On Sunday, the Cambrian’s Easter conference saw three papers before the conference closed.
Bob Silvester:‘The Brute family and other country masons in 18th century Brecknock’.
Summarising many years of surveying church memorials – c. 900 memorials in total – in mid-Wales, Bob reveals the broader context in which the vivid and flambuoyant ‘Brutes’ created their memorial tradition during the eighteenth century. Looking systematically at so many churches on a regional scale, Bob has been able to explore the chronological and spatial evolution of the Brutes’ memorials alongside other competitors.

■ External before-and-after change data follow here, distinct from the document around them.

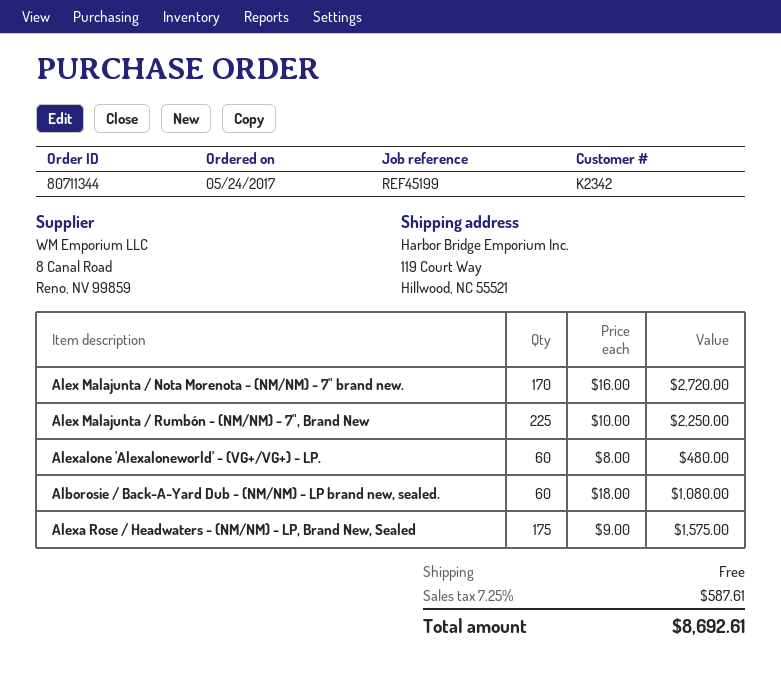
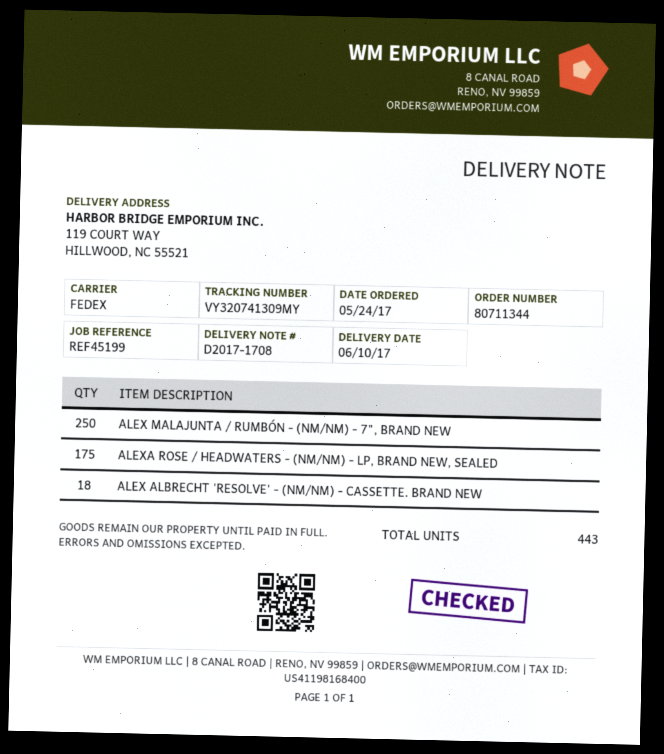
Alex Malajunta / Nota Morenota - (NM/NM) - 7" brand new.: 170 -> none
Alex Malajunta / Rumbón - (NM/NM) - 7", Brand New: 225 -> 250
Alexalone 'Alexaloneworld' - (VG+/VG+) - LP.: 60 -> none
Alborosie / Back-A-Yard Dub - (NM/NM) - LP brand new, sealed.: 60 -> none
ALEX ALBRECHT 'RESOLVE' - (NM/NM) - CASSETTE. BRAND NEW: none -> 18

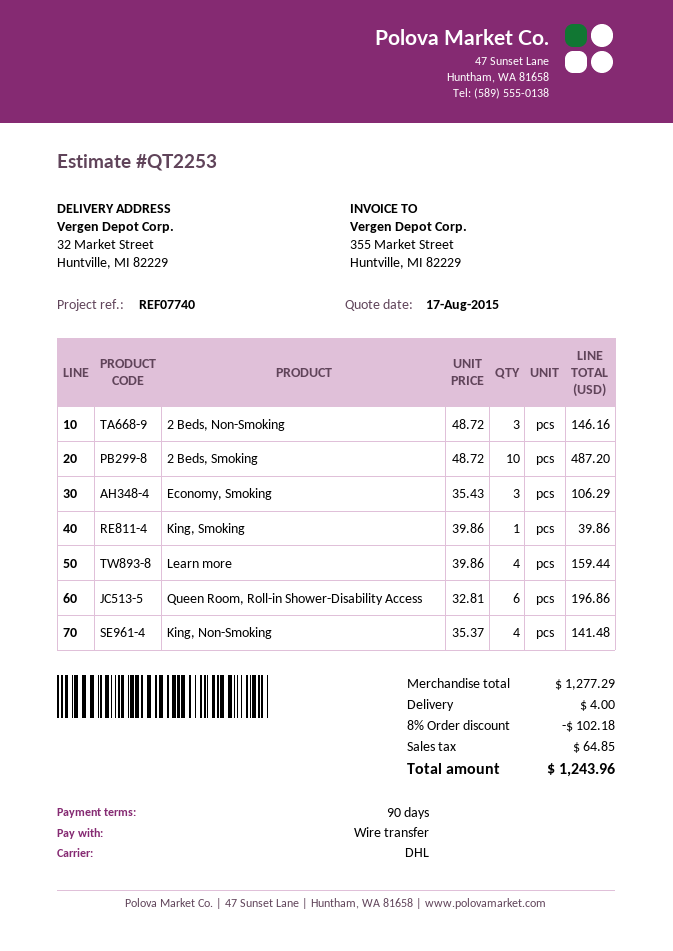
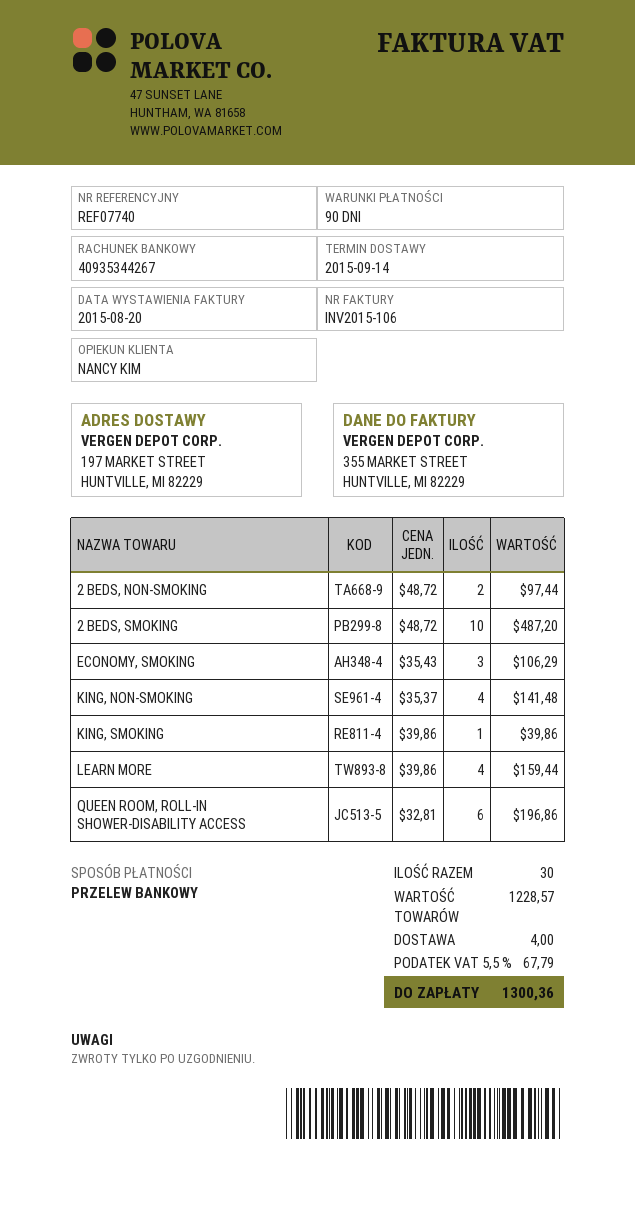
ship to: 32 Market Street, Huntville, MI 82229 -> 197 MARKET STREET, HUNTVILLE, MI 82229
2 Beds, Non-Smoking: 3 x 48.72 = 146.16 -> 2 x 48.72 = 97.44
subtotal: 1277.29 -> 1228.57
discount: 8% = 102.18 -> none
tax: 64.85 -> 67.79
total: 1243.96 -> 1300.36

This talk was rich in detail and contained many points that deserve detailed consideration in approaching post-medieval memorials elsewhere, including the value of thinking about why memorials were signed by sculptors. Bob was of the opinion that the memorials were only signed where they could advertise the skills of the sculptor to new audiences: in churches close to their centre of work, or on memorials in ‘cul-de-sac’ locations, few are signed.

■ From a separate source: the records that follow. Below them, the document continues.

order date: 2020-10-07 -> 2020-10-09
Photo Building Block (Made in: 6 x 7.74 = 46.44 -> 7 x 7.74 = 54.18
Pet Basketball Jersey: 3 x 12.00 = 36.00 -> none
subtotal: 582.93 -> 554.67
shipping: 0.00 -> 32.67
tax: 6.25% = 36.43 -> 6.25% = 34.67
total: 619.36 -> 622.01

Another point well-made is that the sample suggests that the Brutes, and other leading sculptors, were not simply producing intramural monuments; there are examples where their graveyard memorials also survive. Furthermore, colour has survived adhering to both intra- and extramural memorials.
In social terms, these memorials are also important. None were for the aristocrats of the area and the knightly class. Instead, many were for squires and gentlemen. There were even examples memorialising yeoman farmers and artisans and their relatives. Bob cited examples of a blacksmith, carpenter, a cordwiner, a midwife, a weaver, a daughter of an innholder and a daughter of a shoemaker among his sample of memorials spanning the era from 1766 to 1820.
For the Brutes themselves, there were three generations of sculptors and plotting their distribution allowed Bob to show the increasingly restricted zone of their work in the face of stiff competition: with each generation the geographical distance for their work decreased from 20 miles, to 10 miles to 9 miles from their workshop in Llanbedr.
Bob’s talk was also interesting in revealing the consistent failings of some sculptures, such as Aaron Brute’s spelling errors and inability to set out text. In further instances, the attentiont decoration gave no room for the deceased’s name! In one further case, the sculpture Giles Duke put so much effort in advertising his work, that his name in capitals out-sizes the name of the memorial subject: the name of the three-year-old daughter of one M. Williams of Sharpal. I find it hard to believe that nothing more than ‘words were said’ about this to the mason, because a subsequent memorial commissioned by Williams from Duke omits the mason’s name completely!
Me on the Pillar of Eliseg
Next came me, talking about the Pillar of Eliseg. You can read about that here. All I would add is that I got a generous introduction by Sian Rees and some serious, important and challenging questions from the audience regarding our work on Project Eliseg.
Richard Haslam – ‘Renaissance tomb sculpture – an introduction to the Myddleton monuments at Chirk’
Finally, last but not least was the superb Richard Haslam who outlined eloquently the wider context within which local Welsh aristocrats, like those that were his focus – the Myddletons of Chirk – experienced and engaged with the Italianate tomb designs that arose from the Renaissance. As well as sculptors visiting, living and working in Italy and other European destinations, London was itself a focus of inspiration for the regions. The use of Latin was argued to be not simply exclusive, but a useful lingua Franca in memorial expression.
The expressive language of the human figure was another focus of Richard’s talk, using the memorials in St Mary’s Chirk as a focus. The striking depicting of standing and reposed figures, staring out at the audience, created a form of memorial theatre within church space, demanding attention and engagement, and overtly secular themes within the chancel of the religious space.
Richard focused on the pairing of memorials conceived together at Chirk, both sharing baroque allusion of curtains drawn aside to reveal the images and text, including the emotive depiction of a young lady suckling her infant.
Sadly, I missed some of the conference: I neither saw Rhianydd Biebrach’s talk on ‘ Effigies of Bishops in south Wales ‘ nor Andrew Richardson’s talk on ‘The Architecture of Commemoration’ focusing on Anglesey in the 14th century. I also missed the opportunity to go around Llangollen church and St Mary’s Chirk with the Cambrians.
Still, I must say I was thoroughly delighted and honoured to have been invited by the organisers to attend, serve as a guide when visiting the Pillar of Eliseg, and have the opportunity to present on that topic. I want to conclude these reports on the Cambrian’s Easter Conference by thanking the organisers and honouring the great Lawrence Butler who envisioned the 2014 conference to focus on church monuments.
I have now decided, inspired by the great talks, fine company and tasty food, to join the Cambrian Archaeological Association. Yes, I am now a Cambrian!